President Néstor Kirchner, who took office in 2003, earned the respect of the Argentine people by bucking the IMF's murderous austerity demands during his four years in office. Taking off from that, a video clip on Sen. Fernández's (Mrs. Kirchner's) website, (www.cristina.com.ar) entitled "What is the IMF?" interviews several small schoolchildren who are asked what they think the IMF is.

"It's a satellite that crashed into the moon," one child explained. "It's a country where everything is backward," said another. A third noted, "it's a place where there are many animals—'quack-quack,' it's a duck." One child held up a drawing to explain, "this is the IMF walking its dog."

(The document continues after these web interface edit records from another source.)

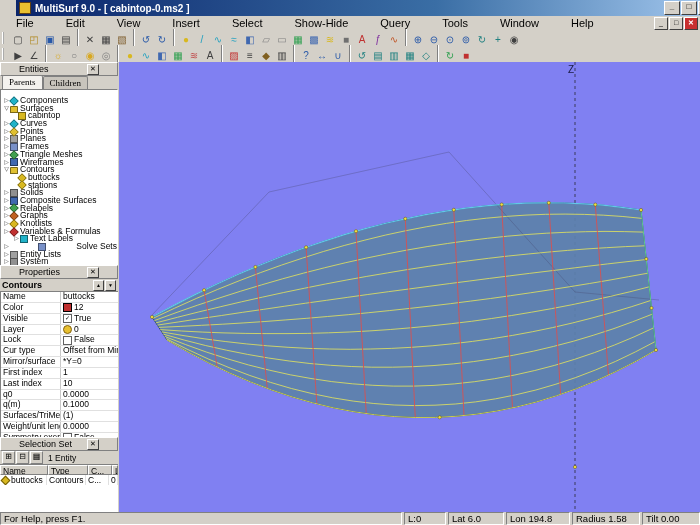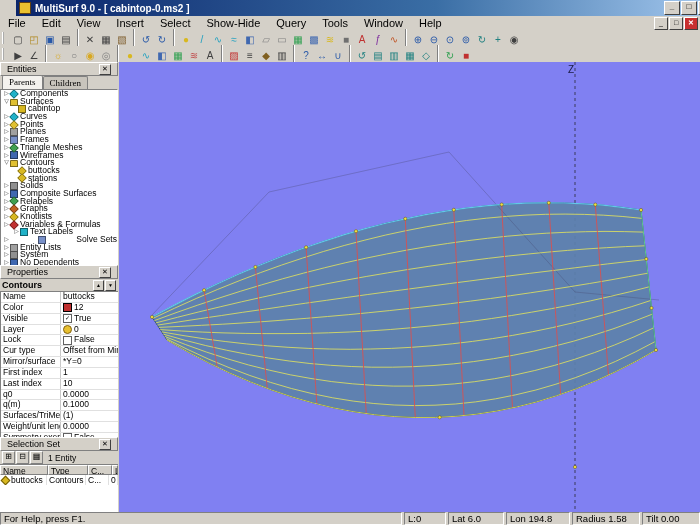"File" .menuitem { padding: 0 8px -> 0 16px }
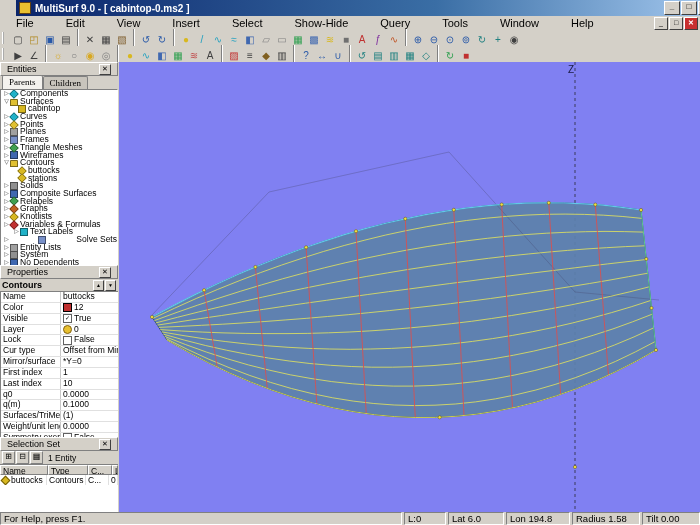"Entities" .phead { padding: 0 6px -> 0 18px }
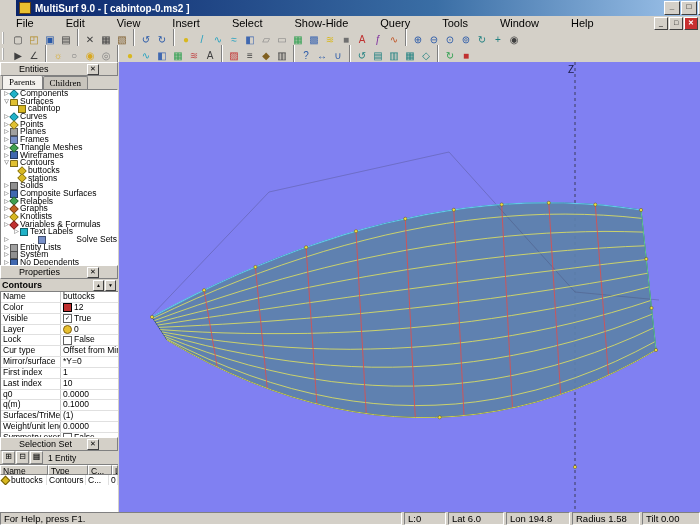"Components" div.trow { margin-top: none -> 7px }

Following this comical introduction, the narrator adds, "Thanks to us, your children and grandchildren don't have any idea of what the IMF is." He concludes that what Argentina needs now, is not banks to lend it money, but serious investors who will put their money into productive enterprises in the country.

Argentine political forces and media that defend the British model are tearing their hair out at Sen. Fernández's feisty polemics, seen in this video clip, and on the campaign trail, in which she repeatedly attacks the speculation-based free-market model as the enemy of the sovereign nation-state.

The Internet daily Urgente24, which reflects the thinking of the fascist Mont Pelerin Society, complained on Oct. 18 about President Kirchner's "intolerance" toward the IMF, while taking potshots at Sen. Fernández's appearance the previous day in the working class district of La Matanza. There, she and the President inaugurated a factory-school, where young workers can learn a trade while earning a salary.

Such institutions proliferated in Argentina in the 1950s under the Presidency of Juan Domingo Perón, but large numbers were shut down under the IMF policies that dominated both the 1976-83 military dictatorship and the 1989-99 Presidency of IMF poster-child, Carlos Menem. Upset at the enthusiastic greeting Sen. Fernández received from the working-class crowd, and the singing by some of the "Peronist hymn," Urgente24 could only whine that La Matanza "looks more and more like Venezuela," under President Hugo Chávez.

Judge Who Indicted Pinochet Family Under Attack

Oct. 17 (EIRNS)—Chile's Supreme Court has initiated a "disciplinary investigation" of Carlos Cerda, the federal judge who indicted the widow and children of the late fascist dictator Augusto Pinochet on Oct. 4, on charges of embezzling public funds. The Supreme Court's action is allegedly due to remarks that Cerda made in the United States shortly after he issued the indictment, in which he criticized aspects of Chile's judicial system.

Human rights activists and other political leaders point out, however, that the Pinochets' defense lawyers and family members are desperate to have the internationally respected Cerda thrown off the case, knowing his reputation for being both principled and tough. Cerda was one of a handful of lawyers who took on human rights cases while the dictator Pinochet was still in power.